Pada Bagian Pertama, yakni Argumentasi, Dr. Gorys Keraf menguaraikan: bagaimana menyusun penalaran yang logis dan kritis, metode induksi dan deduksi, bagaimana mengadakan penilaian atau penolakan terhadap pendapat orang lain, penyusunan tulisan yang argumentatif, dan juga mengenai persuasi. Sedangkan pada Bagian Kedua, yaitu Narasi, penulis membahas: bentuk-bentuk narasi, strukur narasi, struktur perbuatan, makna sebuah narasi dan sudut pandangan. Kesemuanya itu diuraikan secara terperinci dan sistematis, lengkap dengan contoh-contoh (dan kadang-kadang juga disertai skema-skema) yang jelas dan mudah dimengerti. Ditulis oleh ahli bahasa terkemuka di Indonesia, Dr. Gorys Keraf, Argumentasi dan Narasi sangat bermanfaat, terutama bagi mahasiswa. Buku ini membantu mahasiswa dalam penyusunan paper, maupun skripsi, serta memberikan dasar-dasar mengemukakan pendapat dan pikiran secara argumentatif, sistematis, logis, dan kritis, baik lisan maupun tulisan. Salah satu titik berat buku yang ditulis ini adalah Argumentasi. Buku ini merupakan rangkaian dari buku Komposisi-yang sudah mengalami beberapa kali cetak ulang — Diksi dan Gaya Bahasa, dan Eksposisi dan Deskripsi dari penulis yang sama.

 

 

Penalaran Deduktif & Induktif

Pengertian Penalaran

Menurut Gorys Keraf, penalaran adalah suatu proses berpikir yang menghubungkan fakta – fakta untuk memperoleh suatu kesimpulan yang logis. Penalaran tidak hanya dapat dilakukan dengan memakai fakta – fakta yang polos, tetapi penalaran juga dapat menggunakan fakta – fakta yang berbentuk pendapat atau kesimpulan. Sebagai mahasiswa, kita dituntut untuk mepunyai penalaran yang sangat peka terhadap setiap mata kuliah maupun keadaan yang terjadi disekitarnya. Sedangkan dalam buku Cermat Berbahasa Indonesia karangan E. Zaenal Arifin dan S. Amran Tasai, penalaran adalah suatu proses berpikir manusia untuk menghubung-hubungkan data atau fakta yang ada sehingga sampai pada suatu simpulan. Secara umum penalaran dapat diartikan sebagai proses berpikir yang bertolak dari pengamatan indera (observasi empirik) yang menghasilkan sejumlah konsep dan pengertian. Berdasarkan pengamatan yang sejenis juga akan terbentuk proposisi – proposisi yang sejenis, berdasarkan sejumlah proposisi yang diketahui atau dianggap benar, orang menyimpulkan sebuah proposisi baru yang sebelumnya tidak diketahui. Proses inilah yang disebut menalar.

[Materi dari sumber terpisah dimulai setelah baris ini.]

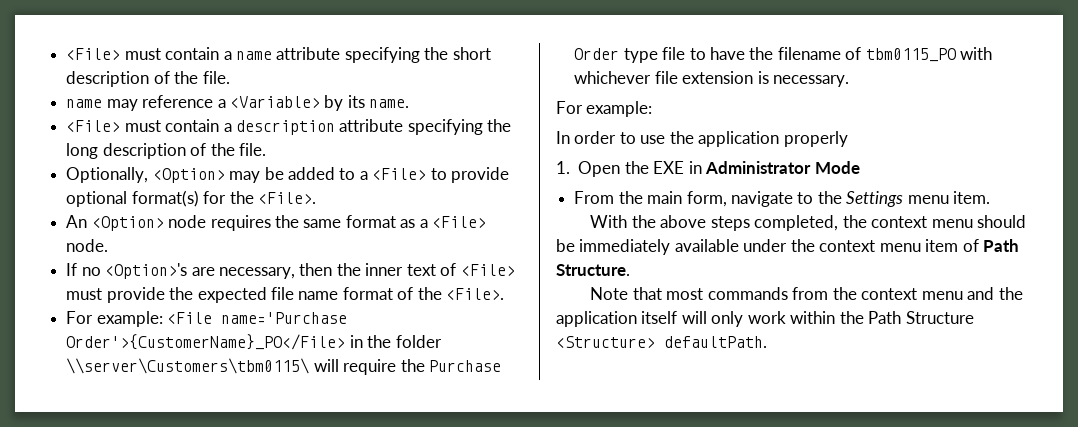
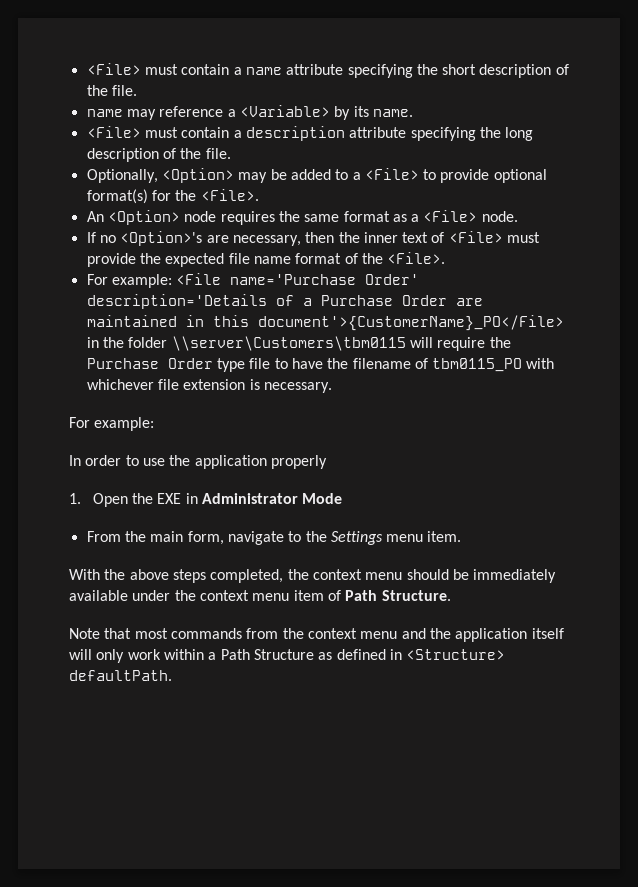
- For example: <File name='Purchase Order'>{CustomerName}_PO</File> in the folder \\server\Customers\tbm0115\ will require the Purchase Order type file to have the filename of tbm0115_PO with whichever file extension is necessary.
+ For example: <File name='Purchase Order' description='Details of a Purchase Order are maintained in this document'>{CustomerName}_PO</File> in the folder \\server\Customers\tbm0115 will require the Purchase Order type file to have the filename of tbm0115_PO with whichever file extension is necessary.
- Note that most commands from the context menu and the application itself will only work within the Path Structure <Structure> defaultPath.
+ Note that most commands from the context menu and the application itself will only work within a Path Structure as defined in <Structure> defaultPath.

Metode Penalaran, Induktif & Deduktif

  • Penalaran Induktif

Induksi / induktif adalah suatu proses berpikir yang bertolak dari sejumlah fenomena individual untuk menurunkan suatu kesimpulan (inferensi). Proses penalaran ini mulai bergerak dari penelitian dan evaluasi atas fenomena-fenomena yang ada. Karena semua fenomena harus diteliti dan dievaluasi terlebih dahulu sebelum melangkah lebih jauh ke penalaran induktif, maka proses penalaran itu juga disebut sebagai corak berpikir yang ilmiah. Namun induksi sendiri tak akan banyak manfaatnya kalau tidak diikuti oleh proses penalaran deduktif.

 

 

  • Penalaran Deduktif

Sebagai suatu istilah dalam penalaran, deduktif / deduksi adalah merupakan suatu proses berpikir (penalaran) yang bertolak dari sesuatu proposisi yang sudah ada, menuju kepada suatu proposisi baru yang berbentuk suatu kesimpulan. Dari pengalaman-pengalaman hidup kita, kita sudah membentuk bermacam-macam proposisi, baik yang bersifat umum maupun bersifat khusus. Dalam penalaran deduktif, penulis tidak perlu mengumpulkan fakta-fakta. Yang perlu baginya adalah suatu proposisi umum dan suatu proposisi yang mengidentifikasi suatu peristiwa khusus yang bertalian dengan suatu proposisi umum tadi. Bila identifikasi yang dilakukannya itu benar, dan kalau proposisinya itu juga benar, maka dapat diharapkan suatu kesimpulan yang benar. Uraian mengenai proses berpikir deduktif ialah seperti silogisme kategorial, entimem, rantai deduksi, silogisme alternatif, silogisme hipotesis dan sebagainya. Contoh: Masyarakat Indonesia konsumtif (umum) dikarenakan adanya perubahan arti sebuah kesuksesan (khusus) dan kegiatan imitasi (khusus) dari media-media hiburan yang menampilkan gaya hidup konsumtif sebagai prestasi sosial dan penanda status sosial.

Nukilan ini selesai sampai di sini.